Fleet data platform: a canonical model that joins operations, costs and risk per vehicle

I designed the canonical data model that unifies six fleet sources —operations, risk telematics, SAP costs, vehicle fleet, commercial and drivers— under a single key per vehicle and period, and built two custom MCP servers that expose the systems' APIs and the domain documentation to code agents.

./case --summary
client
Operator transporting personnel to oil and mining sites (Vaca Muerta and Mendoza)
role
Data / Platform Engineer
sector
Fleet transport and logistics · energy and mining
links
Sociology of organizations · Software engineering · Data engineering
stack
Python · MCP (Model Context Protocol) · OpenAPI · GCP · Modelado dimensional · OAuth2 (Azure B2C)

Real case with the client anonymized for confidentiality. The business problem, method and decisions are described; no code or sensitive data is published.

Client. An operator transporting personnel to oil and mining sites in Vaca Muerta and Mendoza: hundreds of vehicles, contracts by site, and a fuel and risk cost measured per kilometer driven on demanding routes.

Approach

This case spans three links of the method —sociology of organizations, software engineering and data engineering— with no handoffs between them: the same reading that organized what a trip, a cost or a risk event means in this company is the one that later modeled the data and built the tools. The fourth link —AI over the data— is outside the delivered scope: here intelligence is applied as a working instrument of the engineer, not as a product.
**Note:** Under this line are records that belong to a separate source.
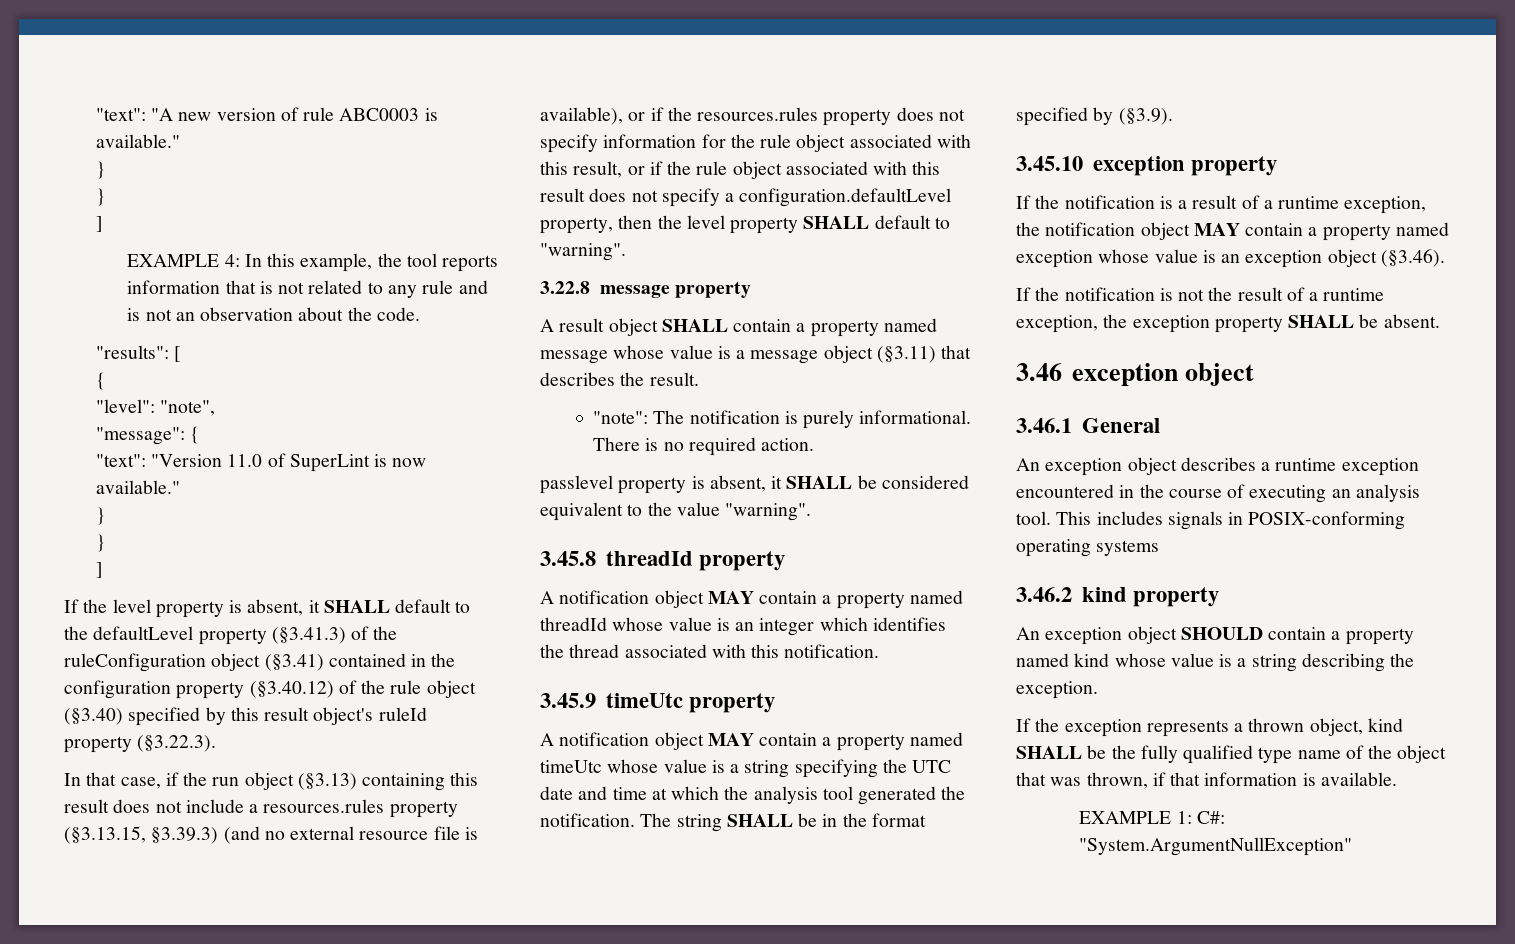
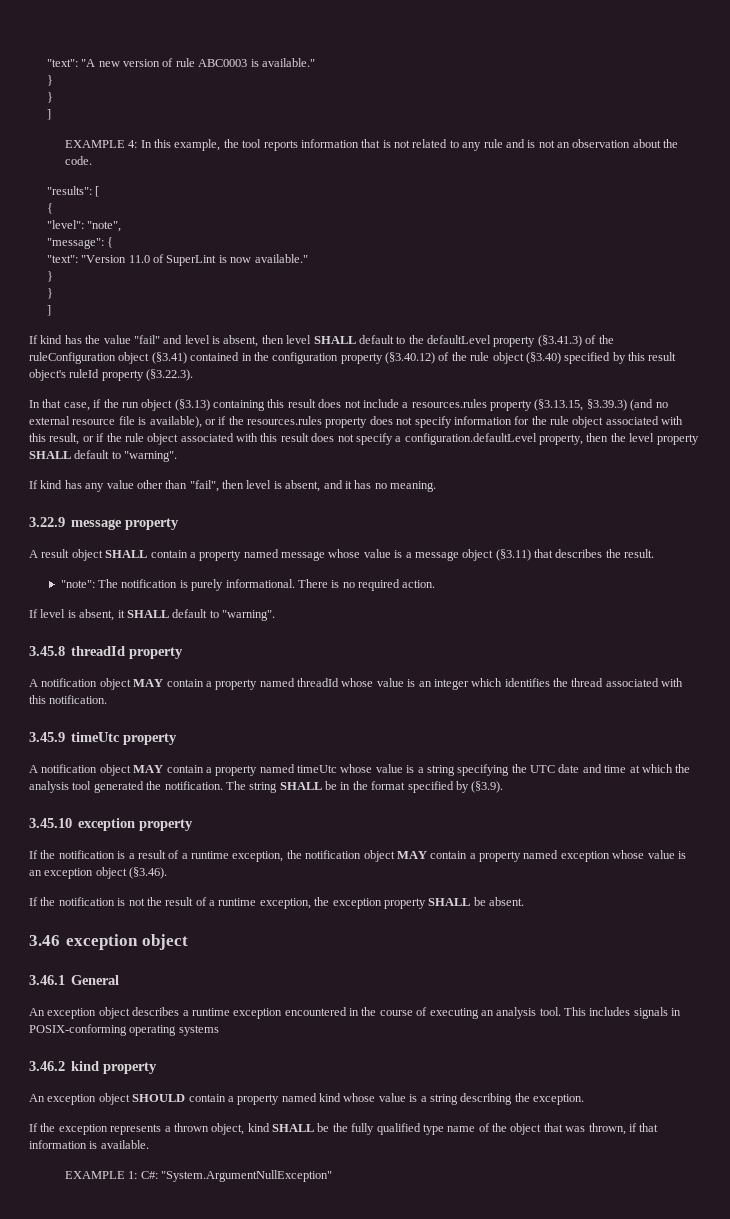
- If the level property is absent, it SHALL default to the defaultLevel property (§3.41.3) of the ruleConfiguration object (§3.41) contained in the configuration property (§3.40.12) of the rule object (§3.40) specified by this result object's ruleId property (§3.22.3).
+ If kind has the value "fail" and level is absent, then level SHALL default to the defaultLevel property (§3.41.3) of the ruleConfiguration object (§3.41) contained in the configuration property (§3.40.12) of the rule object (§3.40) specified by this result object's ruleId property (§3.22.3).
- 3.22.8 message property
+ If kind has any value other than "fail", then level is absent, and it has no meaning.
+ 3.22.9 message property
- passlevel property is absent, it SHALL be considered equivalent to the value "warning".
+ If level is absent, it SHALL default to "warning".

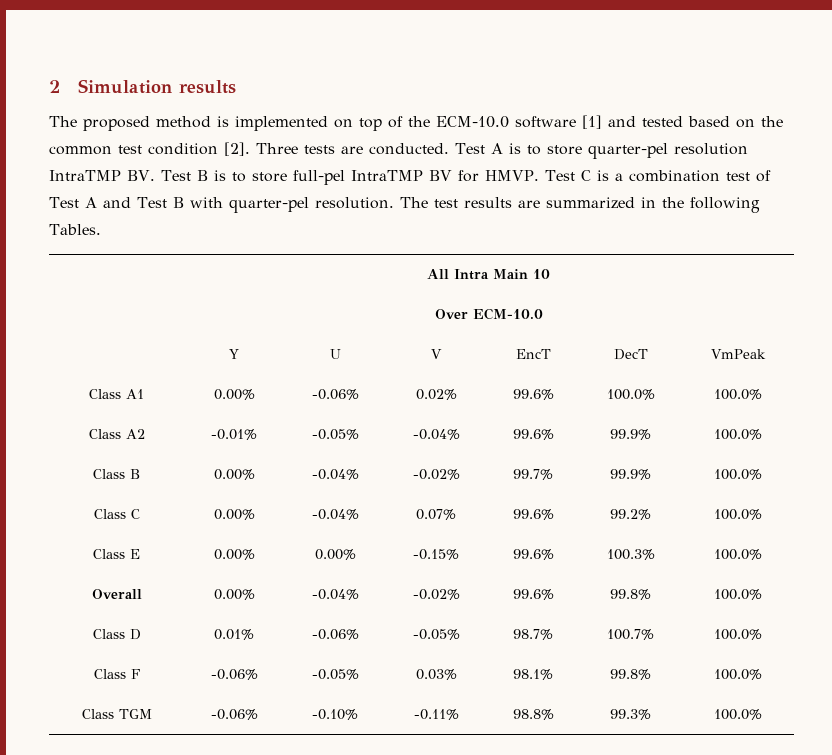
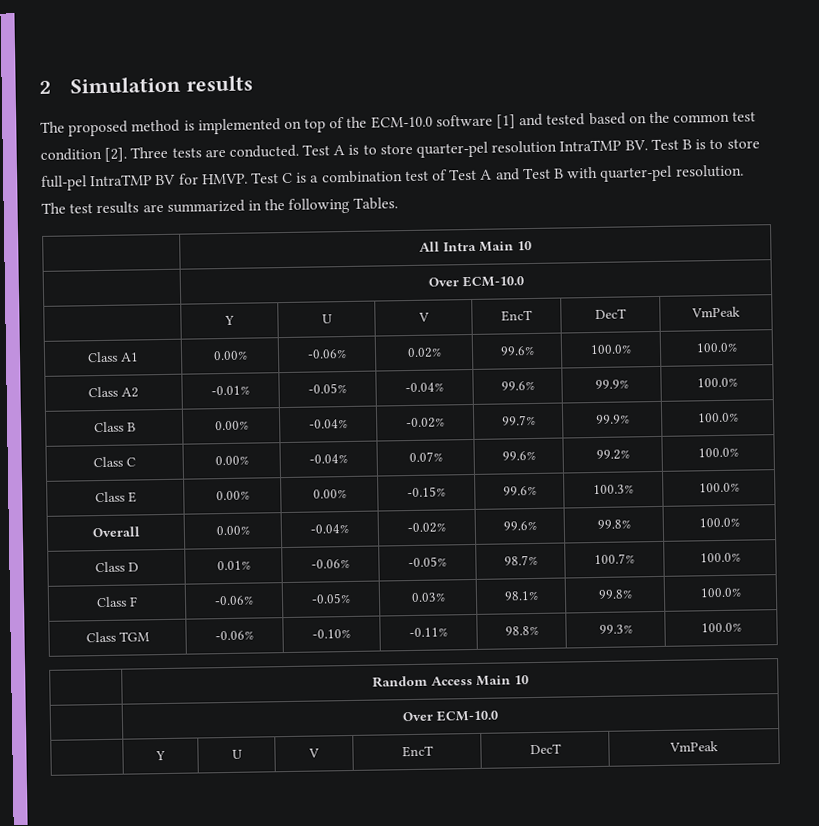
+ | Random Access Main 10
+ | Over ECM-10.0
+ | Y | U | V | EncT | DecT | VmPeak

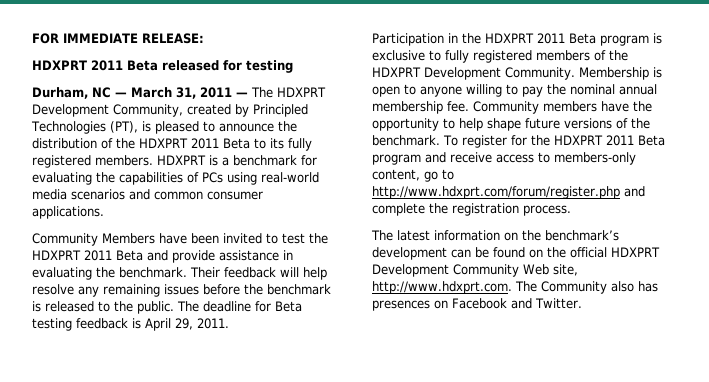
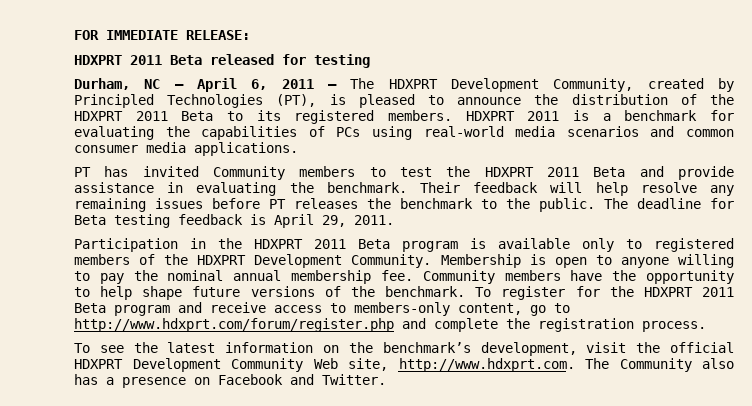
- Durham, NC — March 31, 2011 — The HDXPRT Development Community, created by Principled Technologies (PT), is pleased to announce the distribution of the HDXPRT 2011 Beta to its fully registered members.
+ Durham, NC — April 6, 2011 — The HDXPRT Development Community, created by Principled Technologies (PT), is pleased to announce the distribution of the HDXPRT 2011 Beta to its registered members.
- HDXPRT is a benchmark for evaluating the capabilities of PCs using real-world media scenarios and common consumer applications.
+ HDXPRT 2011 is a benchmark for evaluating the capabilities of PCs using real-world media scenarios and common consumer media applications.
- Community Members have been invited to test the HDXPRT 2011 Beta and provide assistance in evaluating the benchmark.
+ PT has invited Community members to test the HDXPRT 2011 Beta and provide assistance in evaluating the benchmark.
- Their feedback will help resolve any remaining issues before the benchmark is released to the public.
+ Their feedback will help resolve any remaining issues before PT releases the benchmark to the public.
- Participation in the HDXPRT 2011 Beta program is exclusive to fully registered members of the HDXPRT Development Community.
+ Participation in the HDXPRT 2011 Beta program is available only to registered members of the HDXPRT Development Community.
- The latest information on the benchmark’s development can be found on the official HDXPRT Development Community Web site, http://www.hdxprt.com. The Community also has presences on Facebook and Twitter.
+ To see the latest information on the benchmark’s development, visit the official HDXPRT Development Community Web site, http://www.hdxprt.com. The Community also has a presence on Facebook and Twitter.

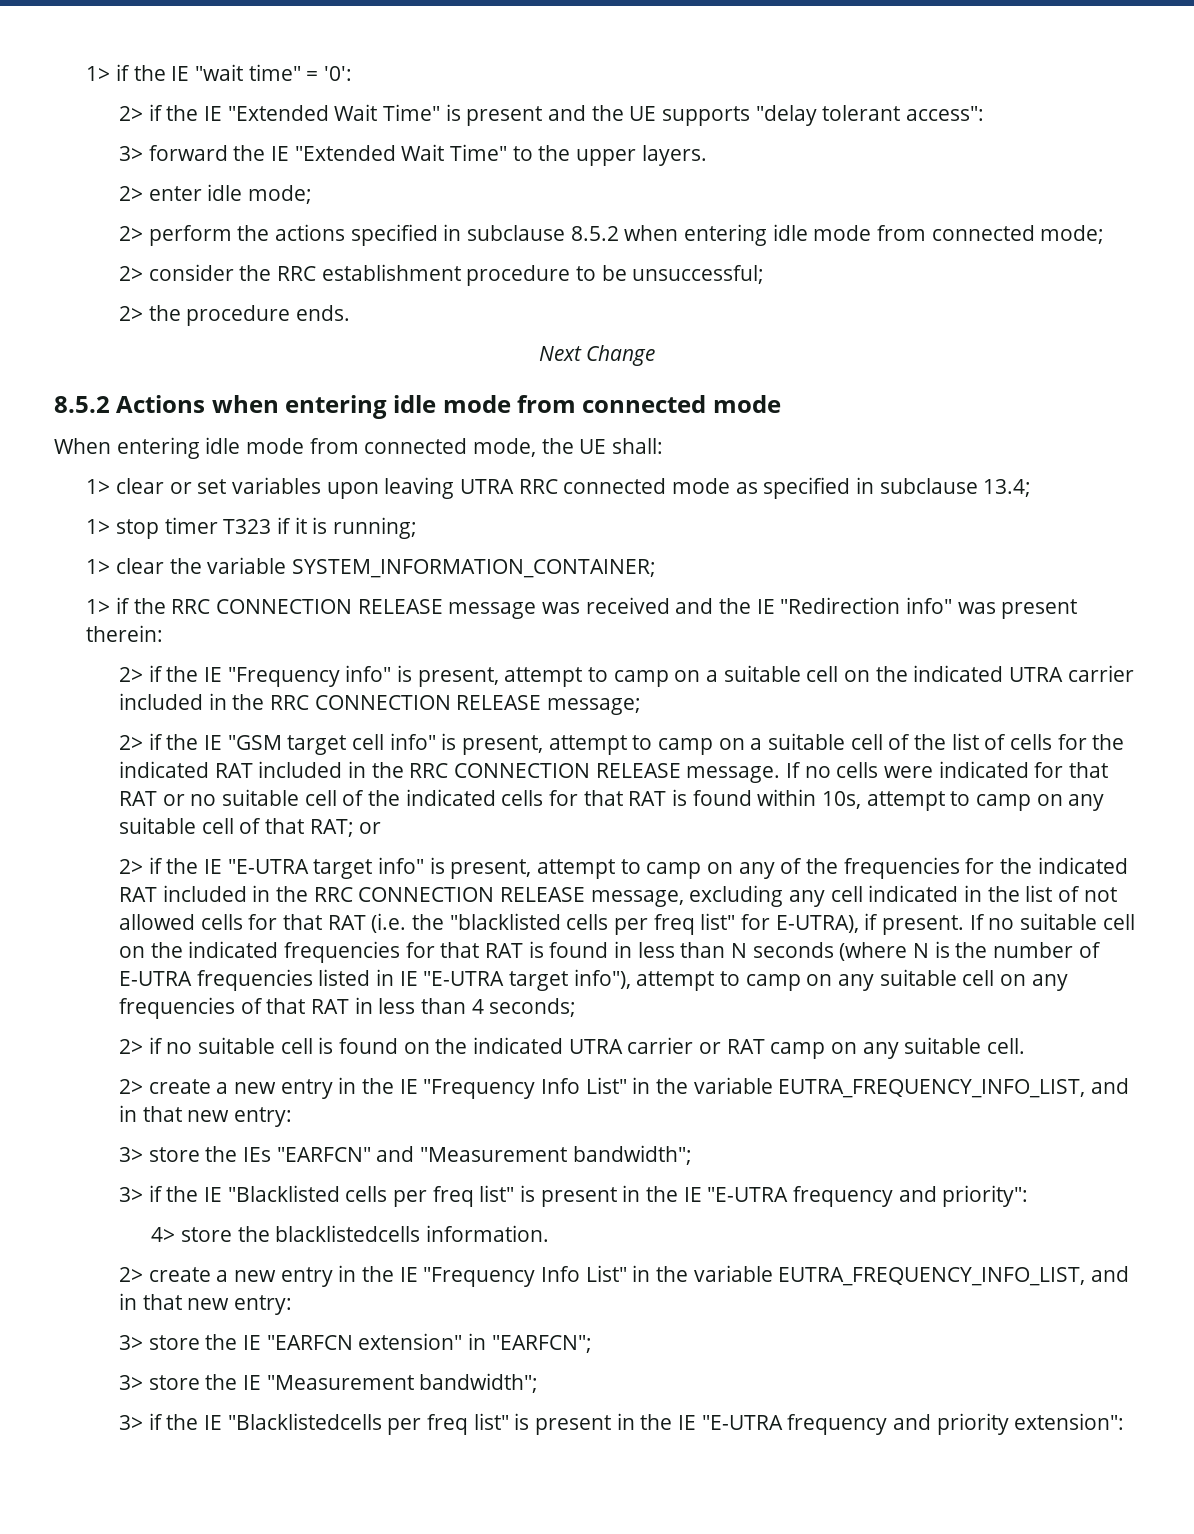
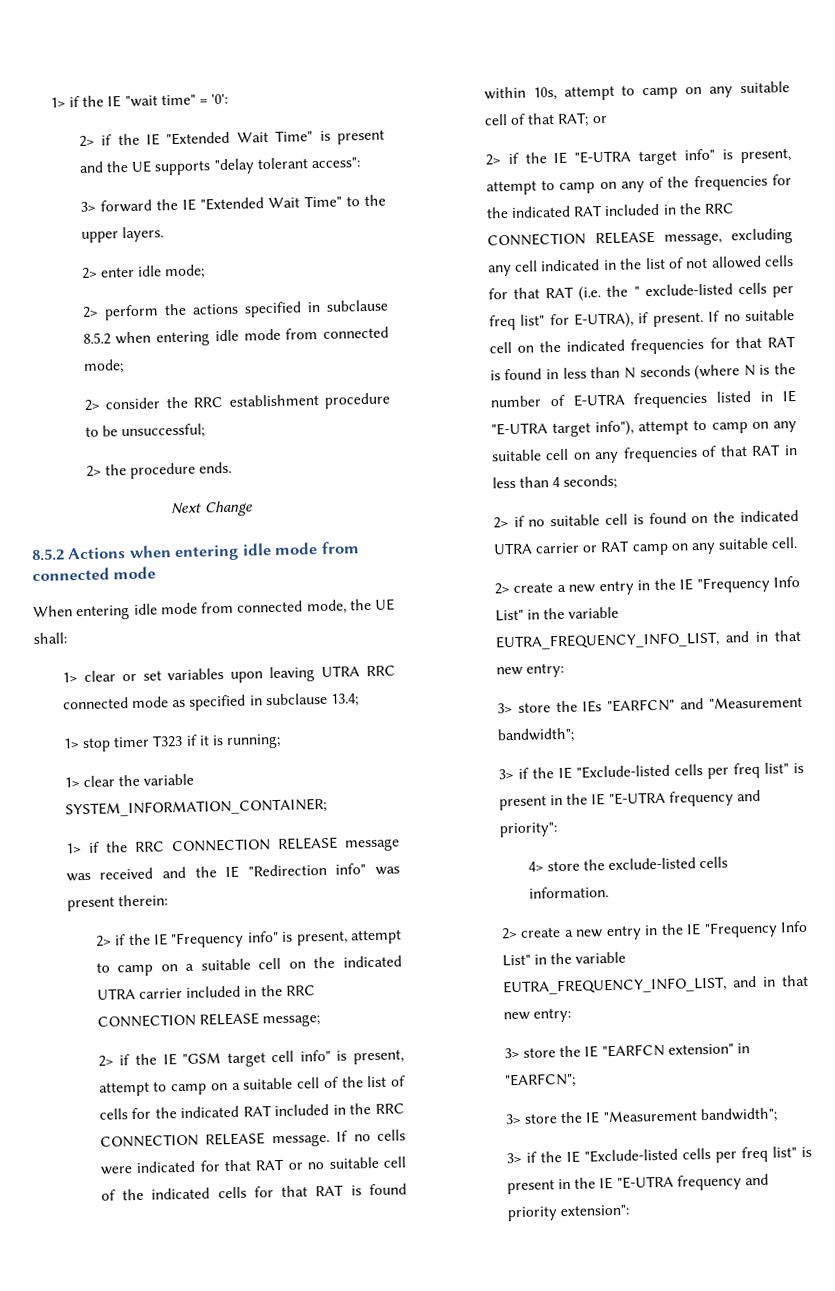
- 2> if the IE "E-UTRA target info" is present, attempt to camp on any of the frequencies for the indicated RAT included in the RRC CONNECTION RELEASE message, excluding any cell indicated in the list of not allowed cells for that RAT (i.e. the "blacklisted cells per freq list" for E-UTRA), if present.
+ 2> if the IE "E-UTRA target info" is present, attempt to camp on any of the frequencies for the indicated RAT included in the RRC CONNECTION RELEASE message, excluding any cell indicated in the list of not allowed cells for that RAT (i.e. the " exclude-listed cells per freq list" for E-UTRA), if present.
- 3> if the IE "Blacklisted cells per freq list" is present in the IE "E-UTRA frequency and priority":
+ 3> if the IE "Exclude-listed cells per freq list" is present in the IE "E-UTRA frequency and priority":
- 4> store the blacklistedcells information.
+ 4> store the exclude-listed cells information.
- 3> if the IE "Blacklistedcells per freq list" is present in the IE "E-UTRA frequency and priority extension":
+ 3> if the IE "Exclude-listed cells per freq list" is present in the IE "E-UTRA frequency and priority extension":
The distinction is deliberate and part of the brand’s honesty.

The thesis that governs the work is that of contextual data quality: a technically correct fleet data point can still lie if it is read outside the human process that produced it. A license plate is not a stable key; a driver is not a unique identifier across systems; a “trip” in operations is not the same unit as a “trip” in costs. Modeling the meaning first, and only then the table, is what separates a data platform from a faster warehouse of errors.

The problem detected

The company governed its fleet with scattered spreadsheets: operations lived in one system, risk and telematics in another, costs and revenue in SAP, and the master of vehicles and contracts in a third place. No one could answer, with a single reliable query, the question that matters to the business: does this vehicle, in this period and under this contract, make or lose money, and at what level of risk does it operate?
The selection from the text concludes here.